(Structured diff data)
________________

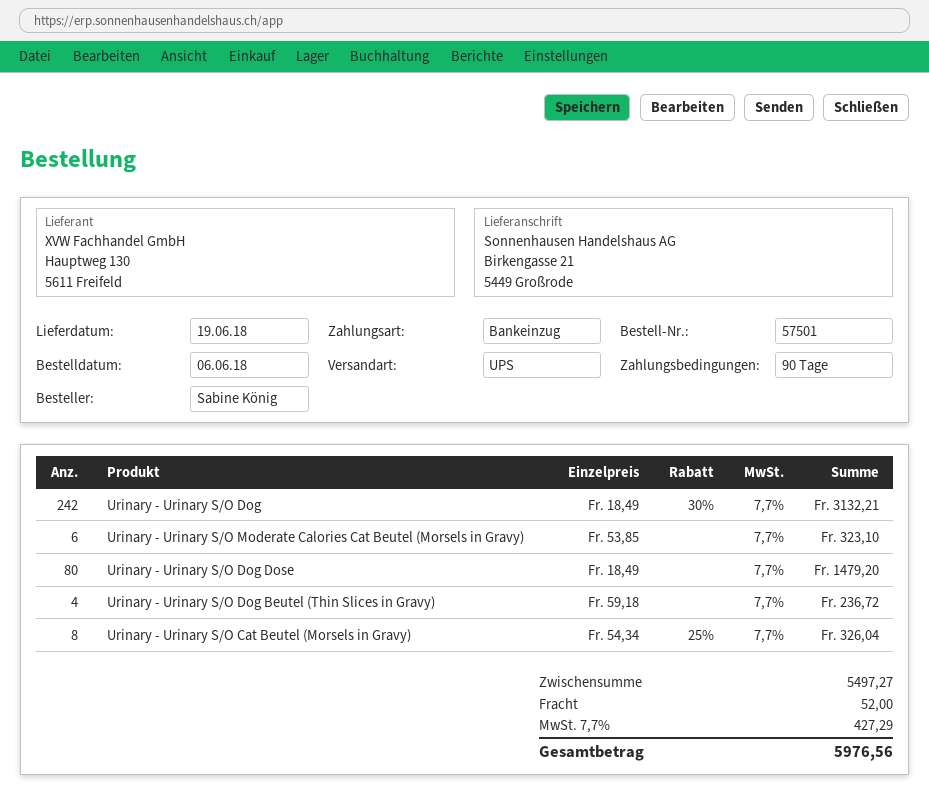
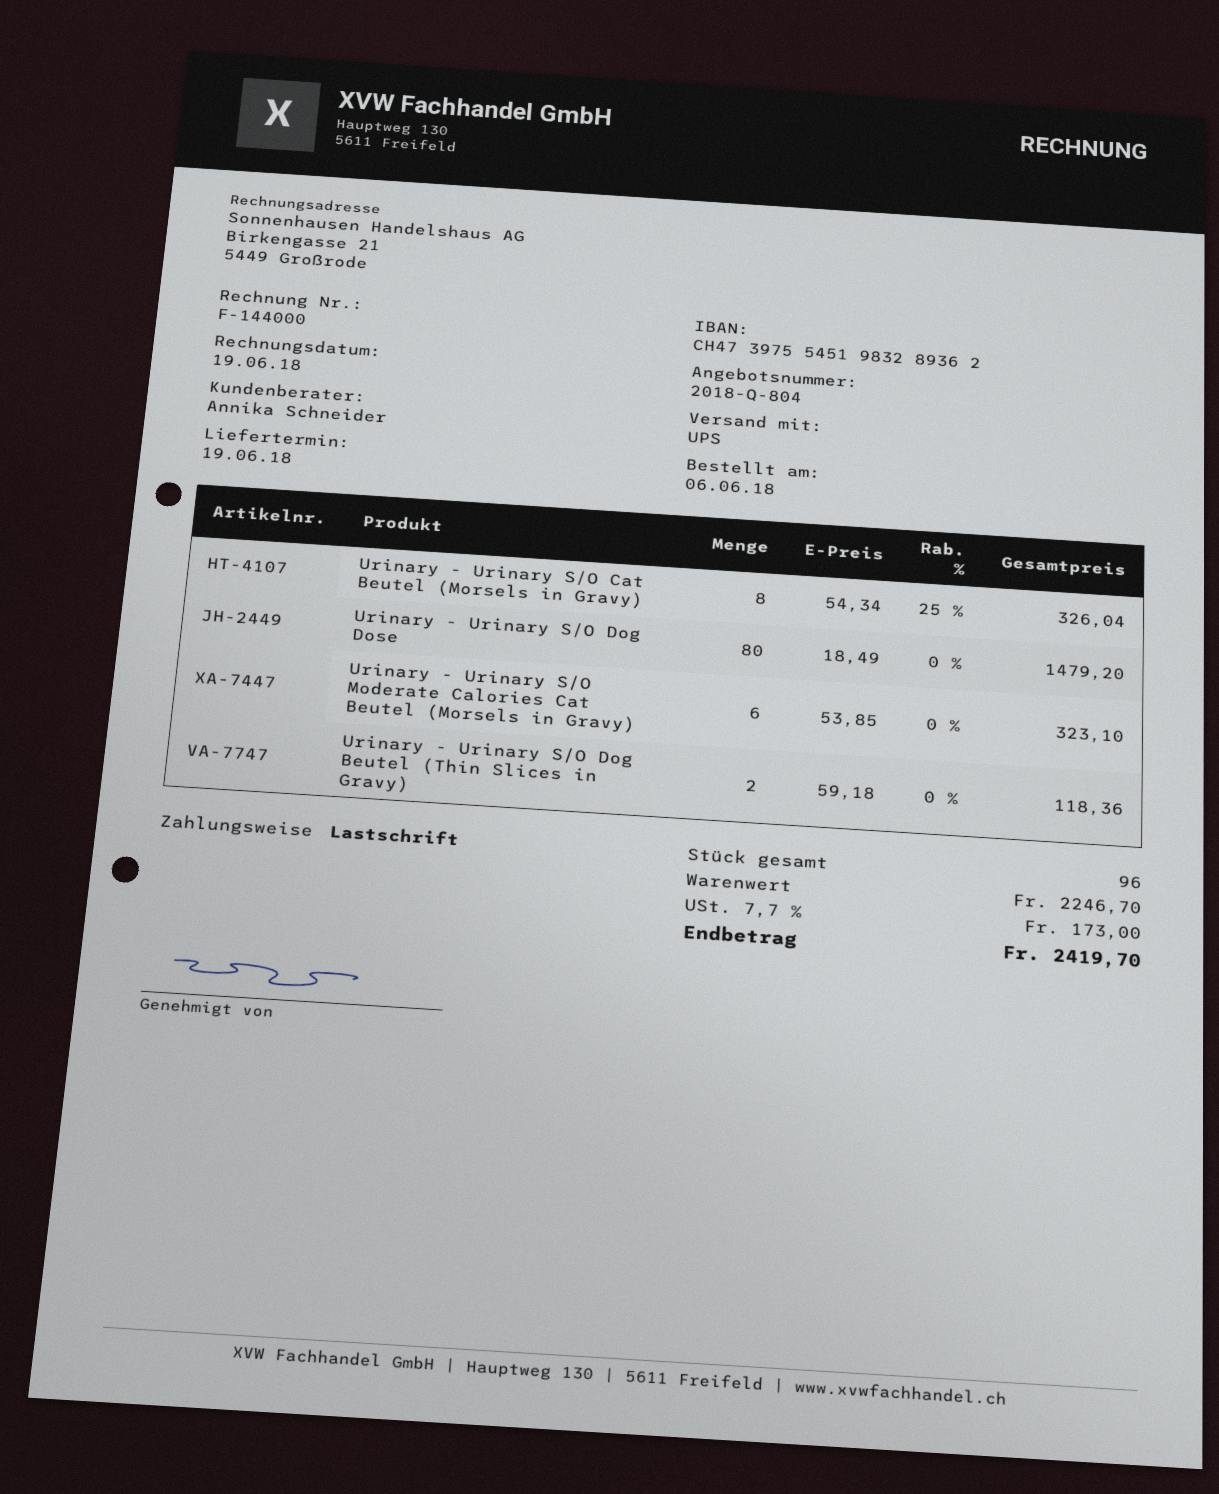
Urinary - Urinary S/O Dog: 242 x 18.49 - 30% = 3132.21 -> none
Urinary - Urinary S/O Dog Beutel (Thin Slices in Gravy): 4 x 59.18 = 236.72 -> 2 x 59.18 = 118.36
subtotal: 5497.27 -> 2246.70
shipping: 52.00 -> none
tax: 7.7% = 427.29 -> 7.7% = 173.00
total: 5976.56 -> 2419.70

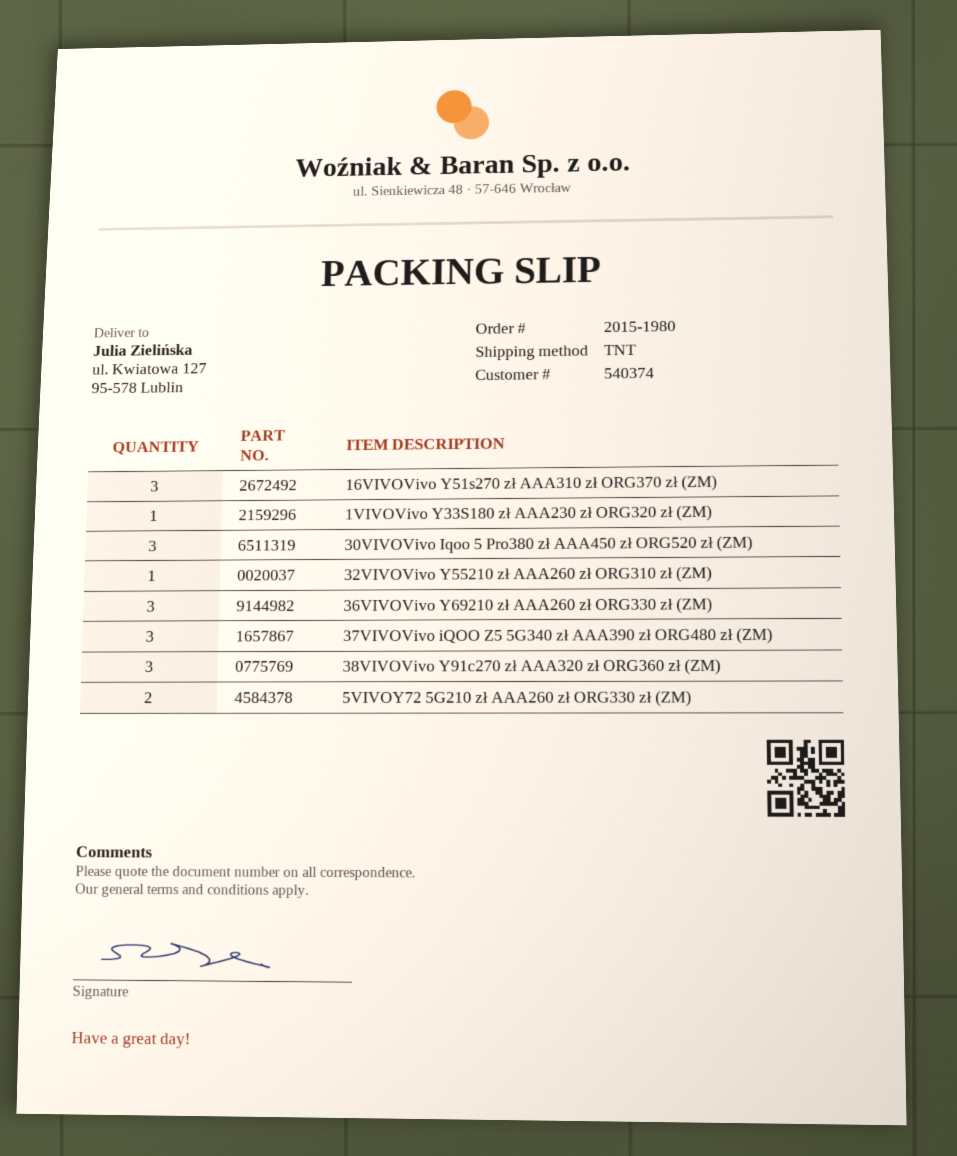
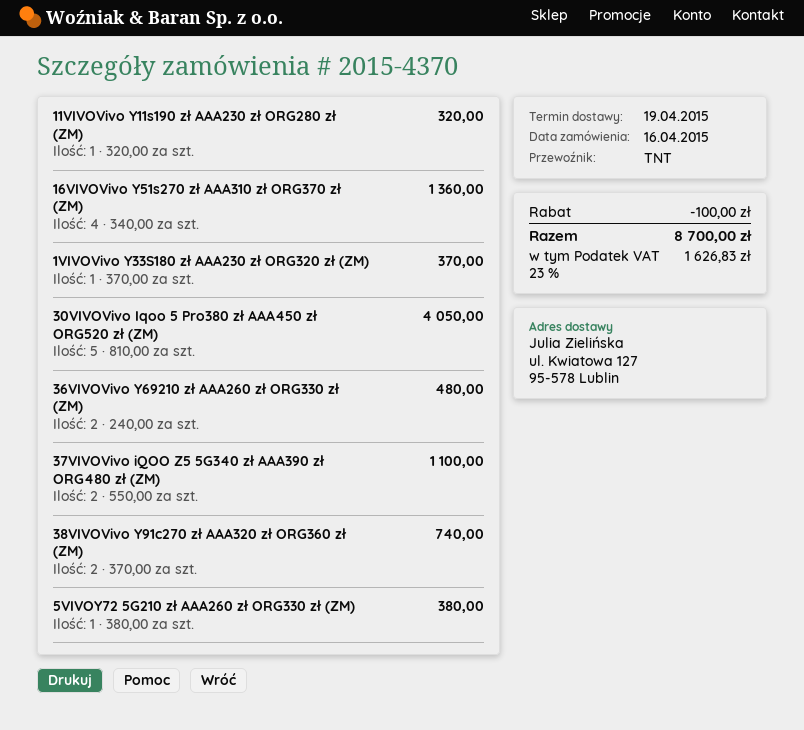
order number: 2015-1980 -> 2015-4370
16VIVOVivo Y51s270 zł AAA310 zł ORG370 zł (ZM): 3 -> 4
30VIVOVivo Iqoo 5 Pro380 zł AAA450 zł ORG520 zł (ZM): 3 -> 5
32VIVOVivo Y55210 zł AAA260 zł ORG310 zł (ZM): 1 -> none
36VIVOVivo Y69210 zł AAA260 zł ORG330 zł (ZM): 3 -> 2
37VIVOVivo iQOO Z5 5G340 zł AAA390 zł ORG480 zł (ZM): 3 -> 2
38VIVOVivo Y91c270 zł AAA320 zł ORG360 zł (ZM): 3 -> 2
5VIVOY72 5G210 zł AAA260 zł ORG330 zł (ZM): 2 -> 1
11VIVOVivo Y11s190 zł AAA230 zł ORG280 zł (ZM): none -> 1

________________

ACTION ITEM: Output only the lines running from the top of the data above to the line with "36VIVOVivo Y69210 zł", inclusive, word for word and without pictures.

TASK OUTPUT:
Urinary - Urinary S/O Dog: 242 x 18.49 - 30% = 3132.21 -> none
Urinary - Urinary S/O Dog Beutel (Thin Slices in Gravy): 4 x 59.18 = 236.72 -> 2 x 59.18 = 118.36
subtotal: 5497.27 -> 2246.70
shipping: 52.00 -> none
tax: 7.7% = 427.29 -> 7.7% = 173.00
total: 5976.56 -> 2419.70

order number: 2015-1980 -> 2015-4370
16VIVOVivo Y51s270 zł AAA310 zł ORG370 zł (ZM): 3 -> 4
30VIVOVivo Iqoo 5 Pro380 zł AAA450 zł ORG520 zł (ZM): 3 -> 5
32VIVOVivo Y55210 zł AAA260 zł ORG310 zł (ZM): 1 -> none
36VIVOVivo Y69210 zł AAA260 zł ORG330 zł (ZM): 3 -> 2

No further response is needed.